Council of Deans of Education chair Mark Barrow said he did not agree that quality had fallen in teacher education.
"That is a misapprehension," he said.
"It's not what individual schools tell us when we work with them, and we work with them closely."
Barrow said aspiring primary teachers could study a three-year bachelor's degree or one-year postgraduate. However, the ideal would be two years of postgraduate study.
"If we look at some of the jurisdictions that we'd like to think that we could emulate, the Scandinavian countries in particular, that's the expectation, that it's actually a five-year preparation to get to be a teacher, not what we're doing here," he said.
Barrow said that would require more government funding, which was unlikely in the current climate.
He said the Teaching Council's new standards for teacher education courses should "fit like a glove" with schools' expectations, because they were developed in consultation with teachers and principals.
Barrow said new graduate teachers were mentored through their first two years of work before they could gain full registration and that period needed to be considered part of their training.
"The schools are right that the time that they spend in universities is not enough, but I do think we need to remember that it is a three-year programme that those students are entering and it's not until the principal or her delegate signs them off at the end of those two years that they become registered teachers, so I think that whole process needs to be thought about in total," he said.
However, Educational Institute president Liam Rutherford said the union was consistently hearing complaints about initial teacher education.
He said the institute and the Normal and Model School Association organised a recent meeting of principals' associations and teacher education providers to discuss the issue.
Rutherford said the NZEI was now consulting about potential areas for change, including stronger partnerships between the education providers and schools and early learning centres, better mentoring of new teachers, and whether there should be a national institute of teacher education.
He said teaching had become a lot more challenging and new graduates did not have the skills they needed.
"We are seeing such an increase in the number of students that are requiring additional needs and support and more often than not we are finding that our beginning teachers, because they are having typically much shorter initial teacher education programmes, don't come out ready to hit the ground running," he said.
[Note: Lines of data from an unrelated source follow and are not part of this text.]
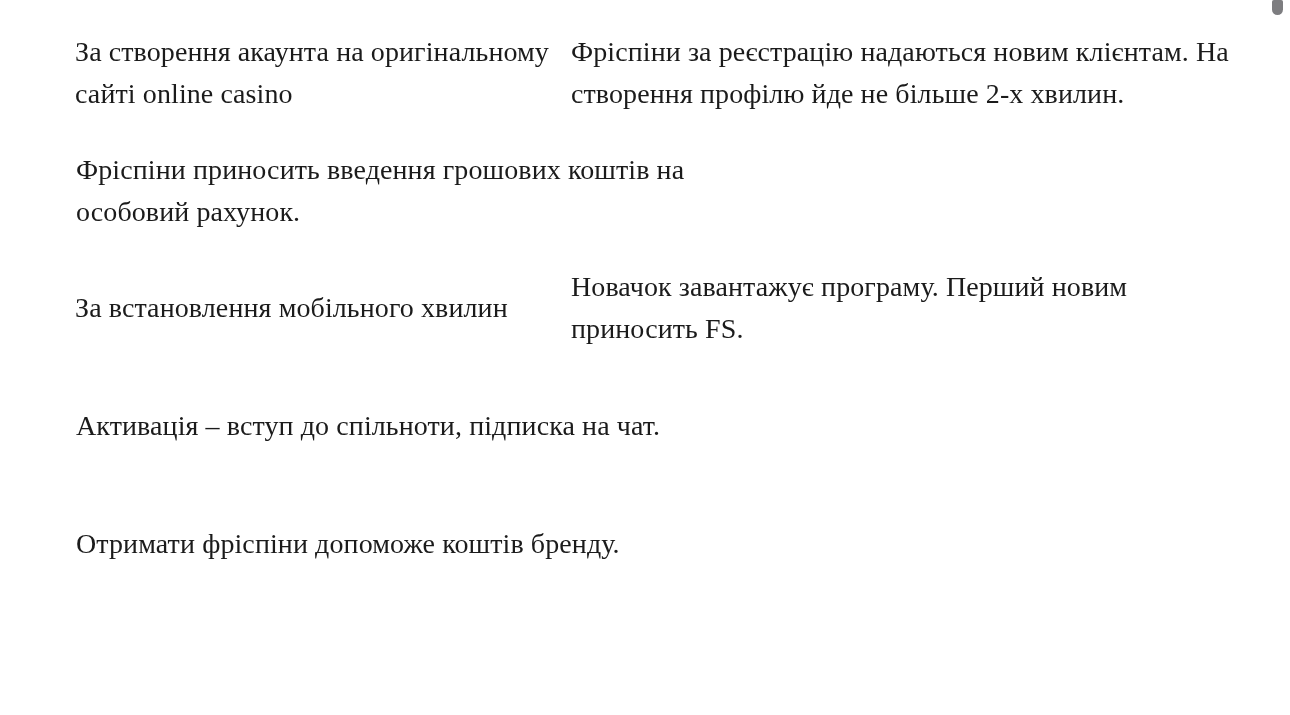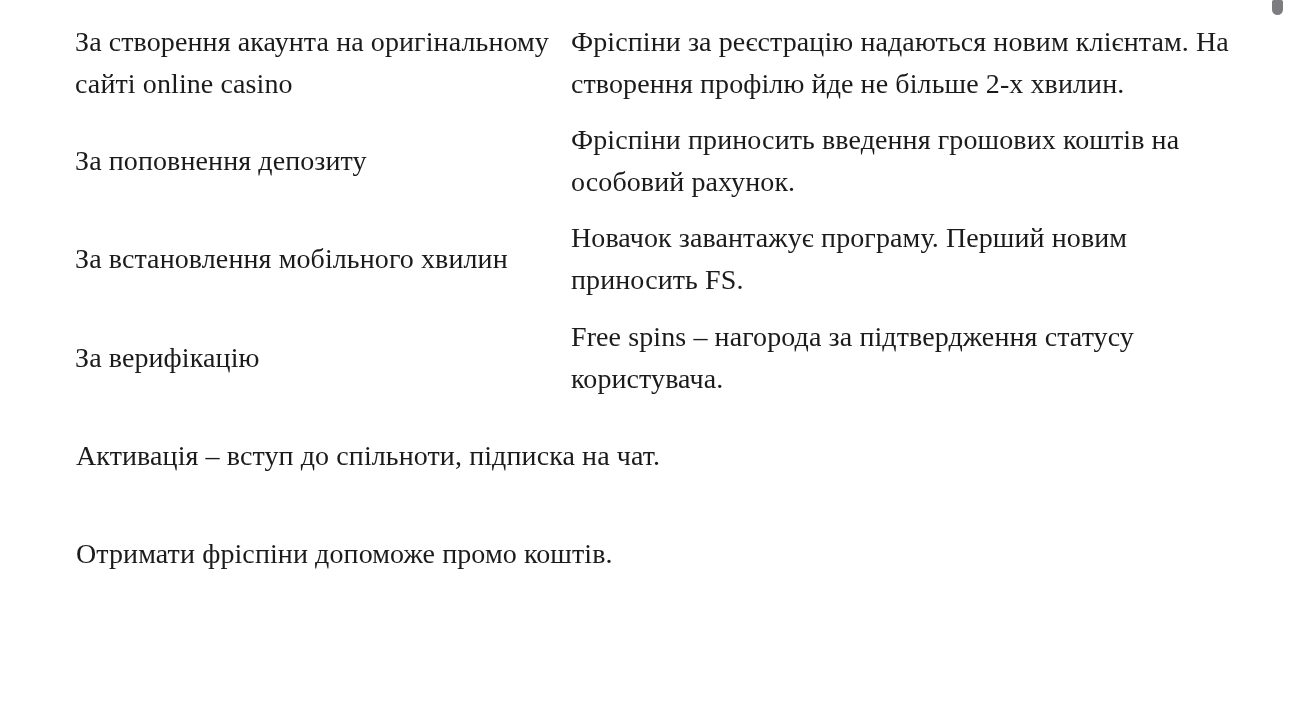--- a/index.html
+++ b/index.html
@@ -66,7 +66,6 @@
   </div>
 
   <div class="row">
-    <div class="cell term">За поповнення депозиту</div>
     <div class="cell desc">Фріспіни приносить введення грошових коштів на особовий рахунок.</div>
   </div>
 

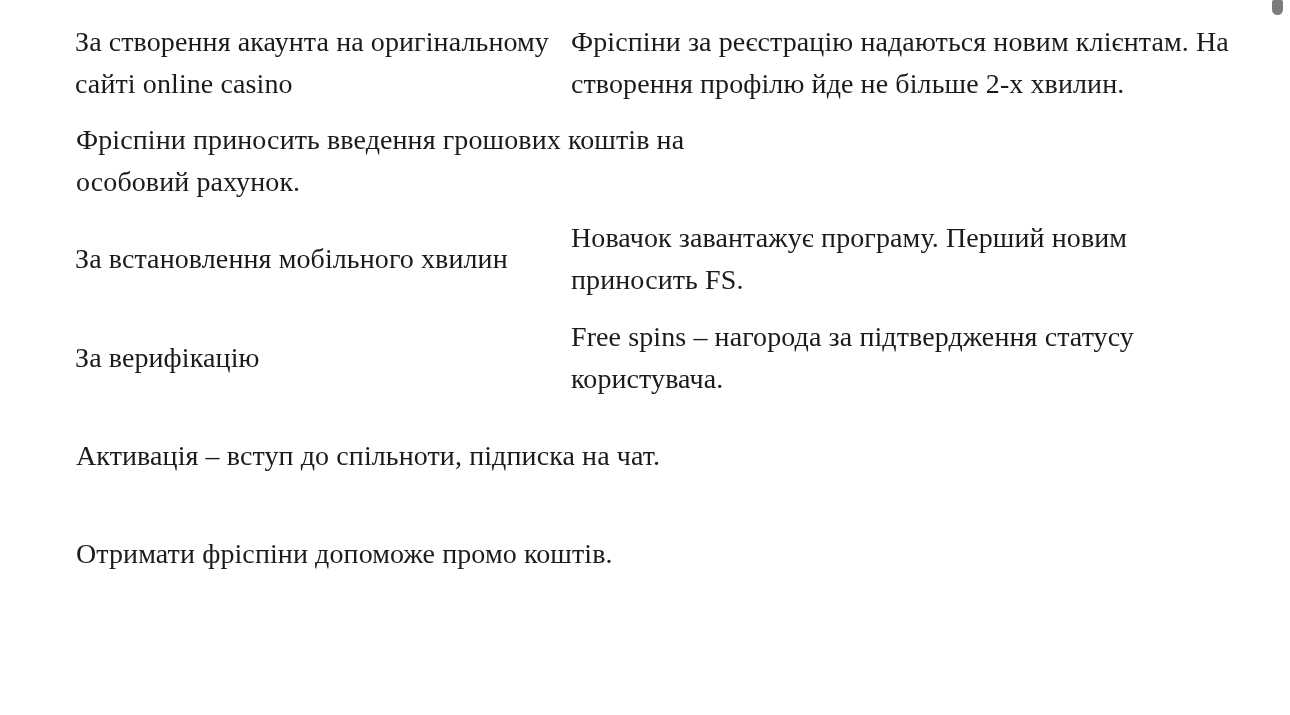--- a/index.html
+++ b/index.html
@@ -74,10 +74,6 @@
     <div class="cell desc">Новачок завантажує програму. Перший новим приносить FS.</div>
   </div>
 
-  <div class="row">
-    <div class="cell term">За верифікацію</div>
-    <div class="cell desc">Free spins – нагорода за підтвердження статусу користувача.</div>
-  </div>
 
   <div class="row">
     <div class="cell desc">Активація – вступ до спільноти, підписка на чат.</div>

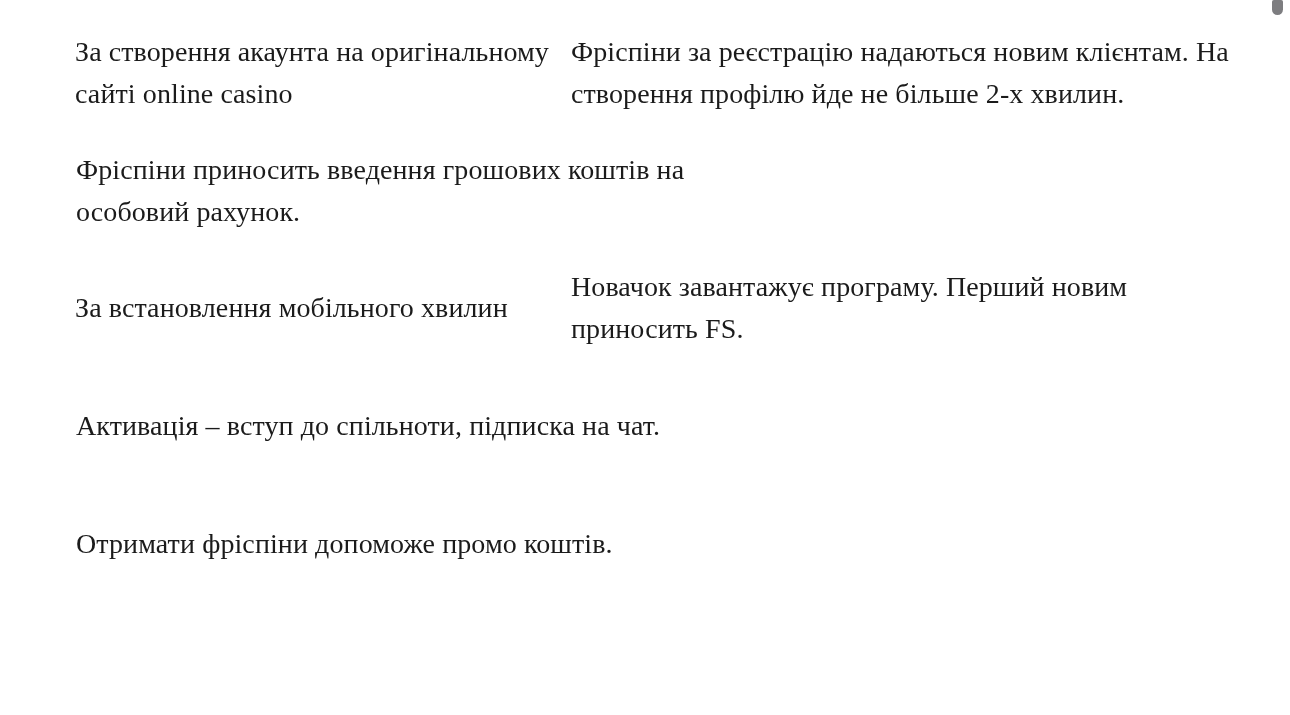--- a/index.html
+++ b/index.html
@@ -80,7 +80,7 @@
   </div>
 
   <div class="row">
-    <div class="cell desc">Отримати фріспіни допоможе промо коштів.</div>
+    <div class="cell desc">Отримати фріспіни допоможе коштів бренду.</div>
   </div>
 </div>
 </div>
"Behaviour management is definitely part of it, but it is also what we're seeing around the breadth of the curriculum and there seems to be the onus on schools themselves during their first couple of years to be doing a lot of the backfilling that's traditionally been done in teacher education."
He said part of the problem was many new teachers had not spent enough time studying how to teach.
"What we've seen happen over the last 10 to 15 years is the evolution of a lot of programmes that mean somebody can train to be a teacher within 12 months as opposed to some of the longer three-year programmes and I think we are seeing a lot of people in the sector starting to question whether or not one-year training is enough."
Rutherford said schools needed more funding so they could spend time mentoring and inducting new teachers into the profession.
Principals Association president Perry Rush said criticism of teacher education programmes had been building for years.
"We disestablished our Colleges of Education that had a good practice-based focus about 20, 25 years ago and over the course of that time increasingly we've seen challenges to the capability of our teaching workforce as they come into schools," he said.
Rush said many university-based programmes were too focused on theory and not enough on practice.
He said nobody was expecting new graduates to start work as fully-formed teachers, but too many were graduating with gaps in their knowledge.